Ces inquiétudes, Fadi Comair, diplomate, négociateur et président du Programme hydrologique intergouvernemental de l’Unesco, les partage. «La situation est d’autant plus catastrophique que nous sommes dans une région du monde où l’influence du changement climatique sur l’eau est énorme: les températures pourraient augmenter rapidement de quatre à cinq degrés, et le débit des fleuves chuter de 30% voire 40%. D’où l’importance de trouver des solutions à la question des bassins transfrontaliers.» Mais alors que, de sources diplomatiques turques, Ankara se contente de discussions orales sans engagements, un terrain d’entente est-il possible? «L’idée est d’élargir la négociation à l’énergie et à l’alimentation. L’Irak, pays pétrolier, pourrait mettre cette ressource dans la balance. C’est dans cette logique qu’il faut défendre le concept d’hydrodiplomatie: dépasser la seule question de l’eau pour bâtir des accords plus larges», poursuit Fadi Comair.

A Bagdad, de jeunes garçons jouent en plein milieu du Tigre. dont le niveau a été très bas cet été. © LAURENT PERPIGNA IBAN

Alors, une hypothétique inflexion d’Ankara serait-elle suffisante pour rétablir la balance? Rien n’est moins sûr, répondent les activistes interrogés. «Il faut aussi prendre en compte la mauvaise gestion interne de l’eau et l’absence d’infrastructures pour administrer correctement les ressources hydriques. Cela signifie que même si la Turquie nous donnait notre part, cela ne garantirait pas que nous aurions de l’eau de bonne qualité. Cela nous amène à un autre point: la pollution, qui en Irak a des effets absolument dévastateurs», poursuit Dhay Hameed Mohsen. Un éminent scientifique irakien, ayant requis l’anonymat, met en cause un «laisser-faire» criminel de la part de l’Etat irakien, qui maintient notamment le torchage du gaz lié à l’exploitation pétrolière dans tout le sud du pays, y compris dans les marais: «La conséquence est que le pétrole forme une très fine pellicule à la surface de l’eau, qui empêche l’échange gazeux avec l’air, réduisant fortement la diffusion de l’oxygène atmosphérique dans l’eau. Cela asphyxie les poissons et les plantes aquatiques. Pire encore, cela gagne les nappes phréatiques par les pores du sol, menaçant durablement l’eau potable et l’irrigation. Sans parler des conséquences sur la santé des animaux et des humains. Le problème ne vient pas que de la Turquie.»
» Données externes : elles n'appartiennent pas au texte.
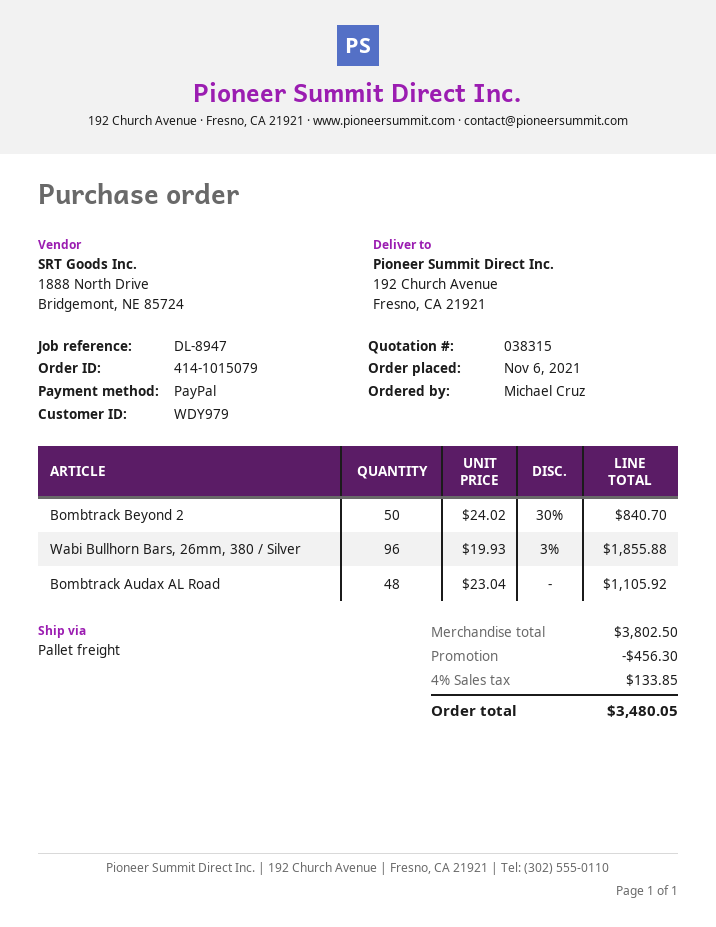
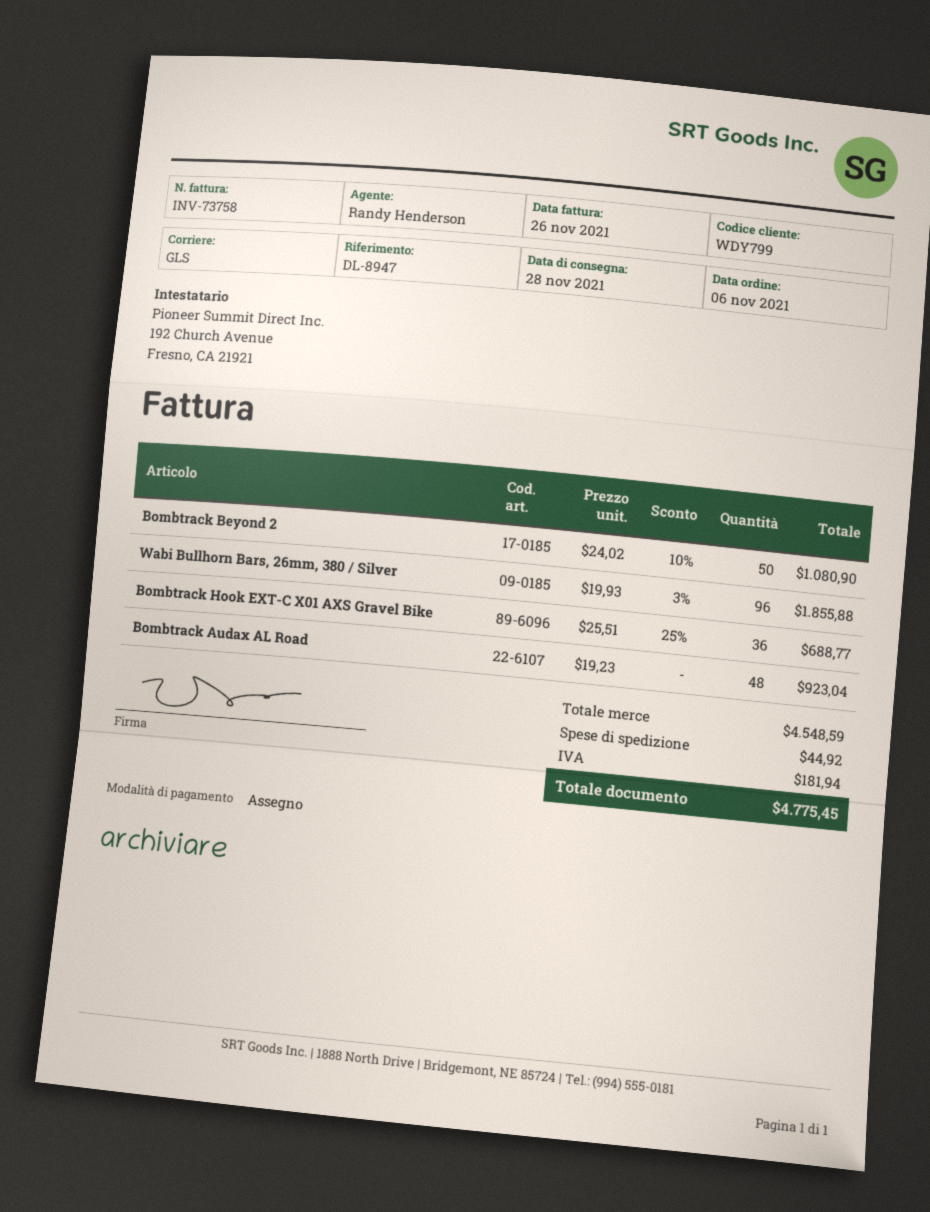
customer number: WDY979 -> WDY799
payment method: PayPal -> cheque
shipping method: pallet freight -> GLS
Bombtrack Beyond 2: 50 x 24.02 - 30% = 840.70 -> 50 x 24.02 - 10% = 1080.90
Bombtrack Audax AL Road: 48 x 23.04 = 1105.92 -> 48 x 19.23 = 923.04
Bombtrack Hook EXT-C X01 AXS Gravel Bike: none -> 36 x 25.51 - 25% = 688.77
subtotal: 3802.50 -> 4548.59
discount: 456.30 -> none
shipping: none -> 44.92
tax: 133.85 -> 181.94
total: 3480.05 -> 4775.45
Au moment de conclure, Dhay Hameed Mohsen se veut lucide: «Les individus ne peuvent pas faire grand-chose, à part élever le niveau de conscience environnementale, rationaliser la consommation d’eau, éviter de jeter des déchets dans le fleuve. Le poids principal doit être porté par le gouvernement. C’est une question de survie.»